Sino Tech---Processed materials ---Manufacturing companies---Finished products---China’s consumers

Profit breakdown and sales location:
Microfiber Synthetic Leather: 40% of sales
PU Synthetic Leather: 60% of sales
92% of sales come from China
6% of sales come from India
2% from other countries

Risks involving the company:
Competitors, higher taxation, slow down in China consumers’ demand, frauds, failure of the PMP project and natural disasters like the recent earthquake that cause factories to shut down.

Comments: Ever since listed, their sales have been steadily increasing, almost 300million RMB every year. Net profit likewise also increases in tandem with sales. Operational cash flow remains healthy with the rate of receivables growth kept at minimal.

Comments: Due to the fact, the company has to plan for its future and sustain their competitiveness in the industry; A lower free cash flow (FCF) is seen. This was deal to more research and development cost. Recently in 2008, they spend a total of $600million RMB for the establishment of the new PMP production lines and expansion of current capacity. Profit margin remains very high and maintains at 36.8%-35% region.

Competitive advantage:
Their industry outlook:
Strengthen by environment and animal rights and Quality of life in China, Chinese consumers demand more of such high quality products. Under their annual report in 2007 they state that
“Coupled with rising affluence and increasing customer sophistication, more Chinese consumers are demanding higher quality synthetic leather products thus resulting in China importing more high quality synthetic leather products.
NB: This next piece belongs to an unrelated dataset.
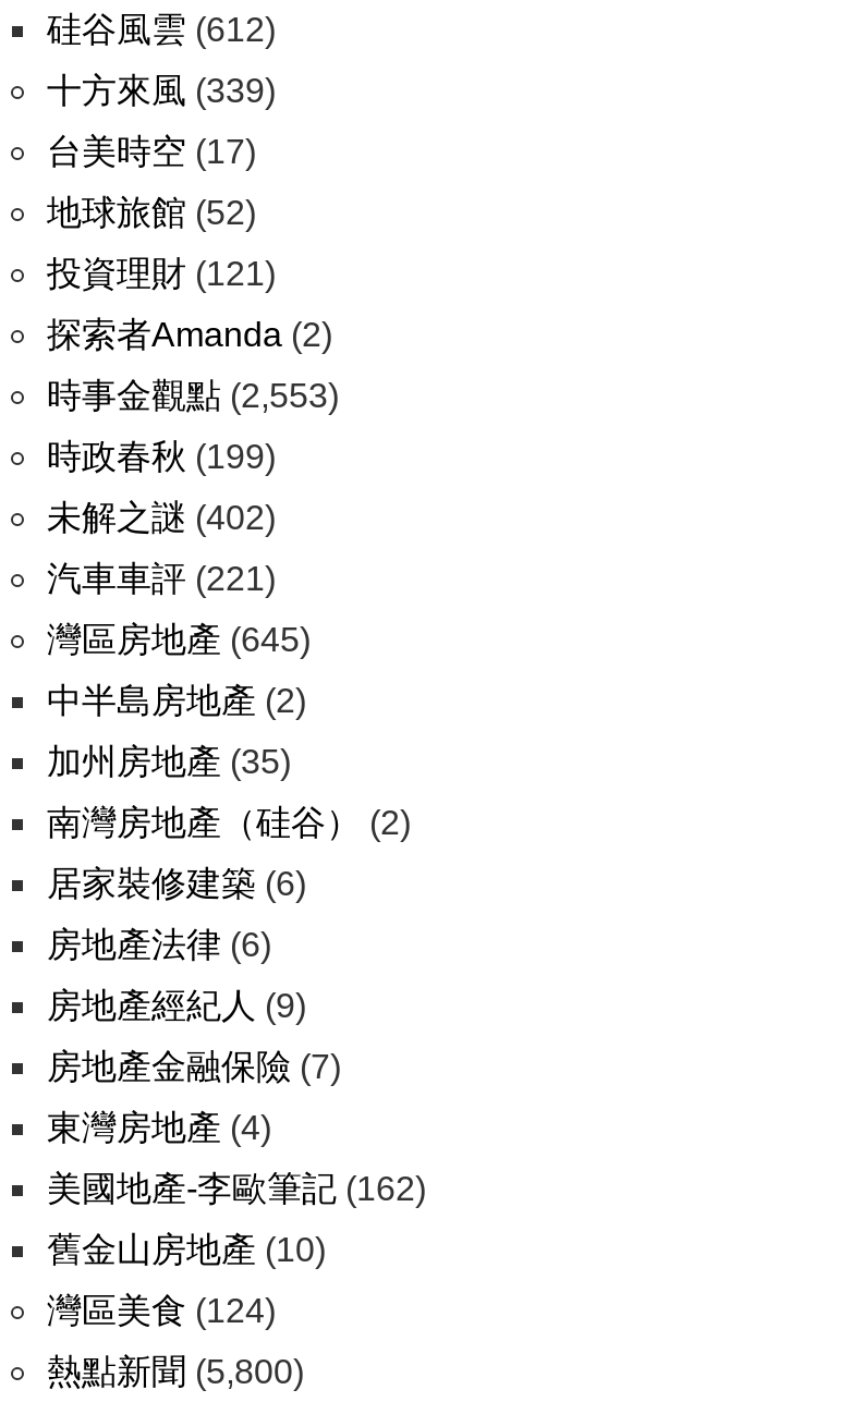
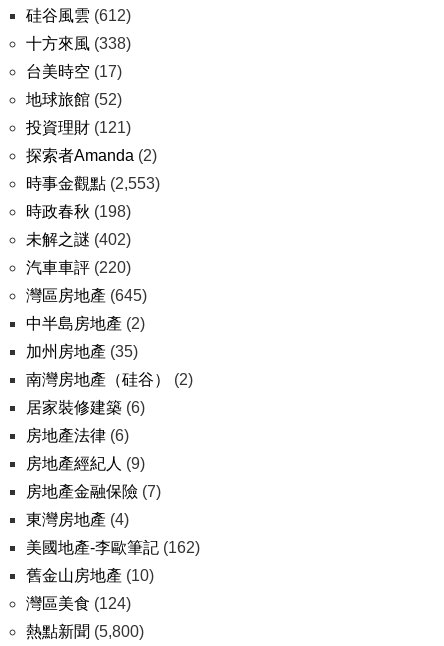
[47,72,276,109] 十方來風(339) -> [26,35,131,52] 十方來風(338)
[47,438,276,475] 時政春秋(199) -> [26,203,131,220] 時政春秋(198)
[47,560,276,597] 汽車車評(221) -> [26,259,131,276] 汽車車評(220)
This augers well for the PRC synthetic leather industry, which will undoubtedly, continue to develop and ride on the latest technologies to produce newer and higher quality synthetic leather products to match the increasing demand.”
Still unconvinced, I went to research more on the demand for synthetic fibre and found evidence as stated below.http://news.tootoo.com/Textile/Fiber_Yarn/20080928/160597.html
http://www.pcifibres.com/ (Look under synthetic fibre index)
http://www.atimes.com/atimes/China_Business/HE23Cb03.html

Unique Advantage:

Sino Tech-fiber is one of the designated uniform material production companies for the Naval Armament Research Institute the State Administration of Taxation and the State Administration for Industry and Commerce, The People’s Liberation Army (“PLA”), Chinese People’s Armed Police Force, the Ministry of Public Security and other uniformed groups, along with the Government’s Tax and Judiciary departments accounted for 14.4% of total revenue in FY2007.

Market Leadership:
First and only company that deals with PATTERN MOULDING PAPER, in addition to that probably one of the few companies that supply leather to the Chinese army. The People's liberation army is one of the world's largest military forces, with approximately 7,000,000 members
-With a wide customer base of over 120 customers
With that said , the company is not the largest producer of Synthetic Fibre in China. This fact does not deter me from investing, because the company’s stock is not considered a blue chip but that of a high growth stock. So I think its best to give this young company a chance to prove itself in the coming future in terms of climbing up the market leadership ladder.

Future Growth Drivers:
Development of new products:
Sino Techfibre Limited has crossed a significant milestone as it rolls out its Pattern Molding Paper (“PMP”) capabilities – it is the first and only Chinese company to have this unique capability. The Group’s initial PMP production capacity of 40 million meters will be doubled in FY2009 when our third and fourth lines are installed.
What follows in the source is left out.